Active Learning++: Incorporating Annotator's Rationale using Local Model Explanation
This work addresses the challenge of improving data annotation efficiency in machine learning, though it is incremental as it builds on existing active learning methods.
The paper tackles the problem of active learning by incorporating annotators' rationales, such as feature importance rankings, into a Query by Committee sampling strategy, resulting in a framework that significantly outperforms a vanilla active learning approach in simulation studies.

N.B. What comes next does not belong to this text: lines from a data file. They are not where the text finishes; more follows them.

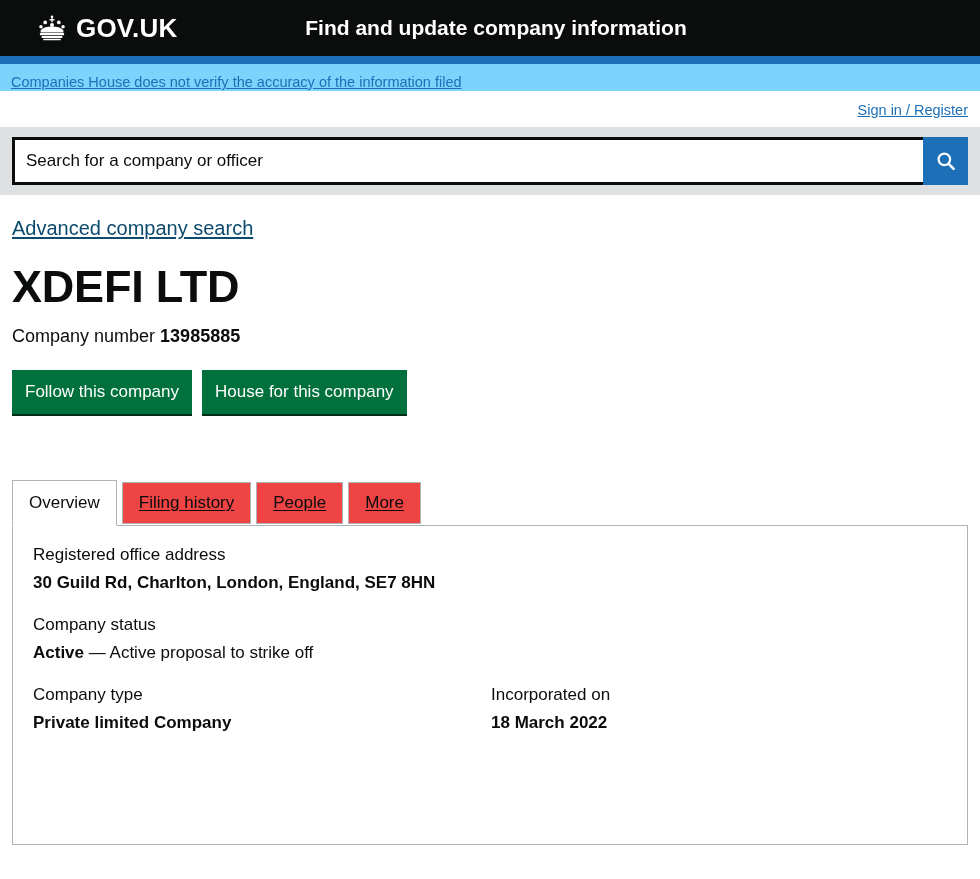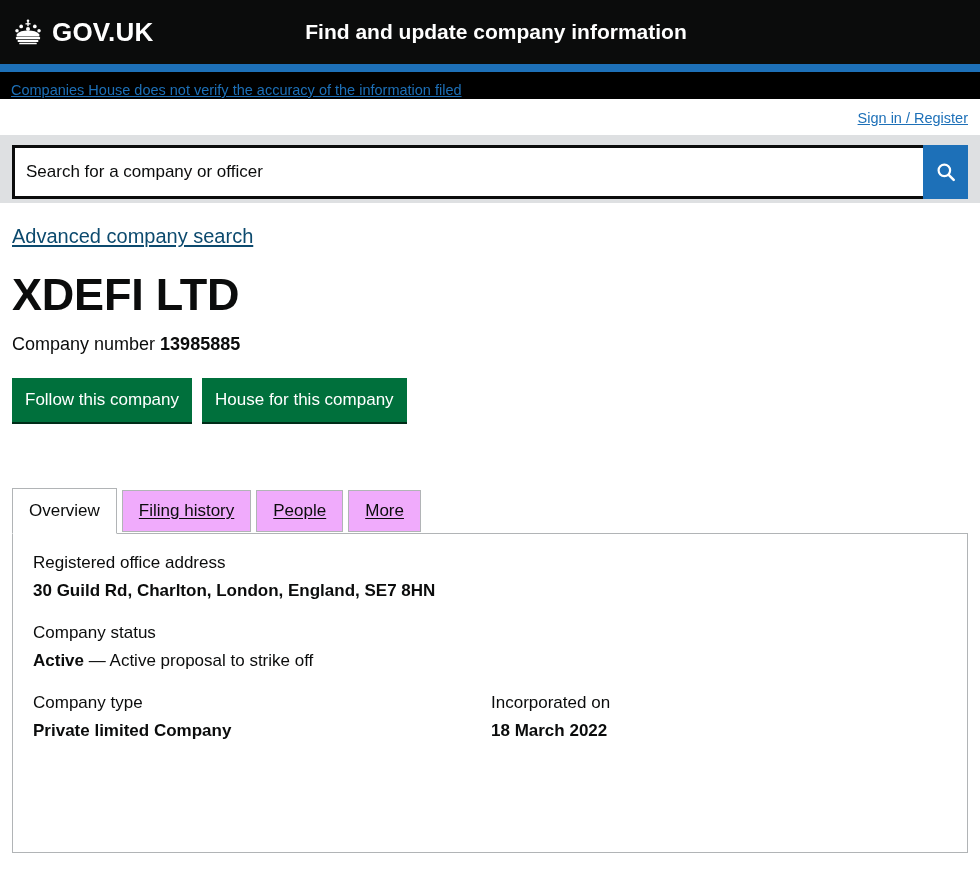--- a/index.html
+++ b/index.html
@@ -13,24 +13,25 @@
     height: 879px;
     overflow: hidden;
     font-family: "Liberation Sans", sans-serif;
     color: #0b0c0c;
     -webkit-font-smoothing: antialiased;
   }
 
   
   .govuk-header {
     background: #0b0c0c;
-    height: 64px;
+    height: 56px;
     position: relative;
     display: flex;
     align-items: center;
+    padding-left: 24px;
   }
   .brand {
     display: flex;
     align-items: center;
     gap: 7px;
     padding-left: 11px;
     text-decoration: none;
   }
   .crown {
     display: block;
@@ -58,21 +59,21 @@
   
   .blue-bar {
     background: #1d70b8;
     height: 8px;
     width: 100%;
   }
 
   
   .notice-row {
     padding: 9px 12px 0 11px;
-    background: #000000;
+    background: #7dd3fc;
   }
   .notice-link {
     color: #1d70b8;
     font-size: 14.5px;
     text-decoration: underline;
     text-underline-offset: 1px;
     cursor: pointer;
   }
   .signin-row {
     background: #ffffff;
@@ -88,21 +89,21 @@
   }
 
   
   .search-strip {
     background: #dee0e2;
     padding: 10px 12px;
     height: 68px;
   }
   .search-wrap {
     display: flex;
-    height: 54px;
+    height: 48px;
     border: 3px solid #0b0c0c;
     background: #fdba74;
     justify-content: flex-end;
   }
   .search-input {
     flex: 1 1 auto;
     border: 0;
     outline: none;
     font-family: "Liberation Sans", sans-serif;
     font-size: 17px;
@@ -174,21 +175,21 @@
   .tabs-region { margin-top: 66px; }
   .tablist {
     display: flex;
     align-items: center;
     gap: 5px;
     position: relative;
     z-index: 2;
     margin-bottom: -1px;
   }
   .tab {
-    background: #f0abfc;
+    background: #ef4444;
     border: 1px solid #b1b4b6;
     padding: 11px 16px 12px 16px;
     font-size: 17px;
     color: #0b0c0c;
     cursor: pointer;
     text-decoration: underline;
     text-underline-offset: 2px;
     line-height: 1;
   }
   .tab.active {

We propose a new active learning (AL) framework, Active Learning++, which can utilize an annotator's labels as well as its rationale. Annotators can provide their rationale for choosing a label by ranking input features based on their importance for a given query. To incorporate this additional input, we modified the disagreement measure for a bagging-based Query by Committee (QBC) sampling strategy. Instead of weighing all committee models equally to select the next instance, we assign higher weight to the committee model with higher agreement with the annotator's ranking. Specifically, we generated a feature importance-based local explanation for each committee model. The similarity score between feature rankings provided by the annotator and the local model explanation is used to assign a weight to each corresponding committee model. This approach is applicable to any kind of ML model using model-agnostic techniques to generate local explanation such as LIME. With a simulation study, we show that our framework significantly outperforms a QBC based vanilla AL framework.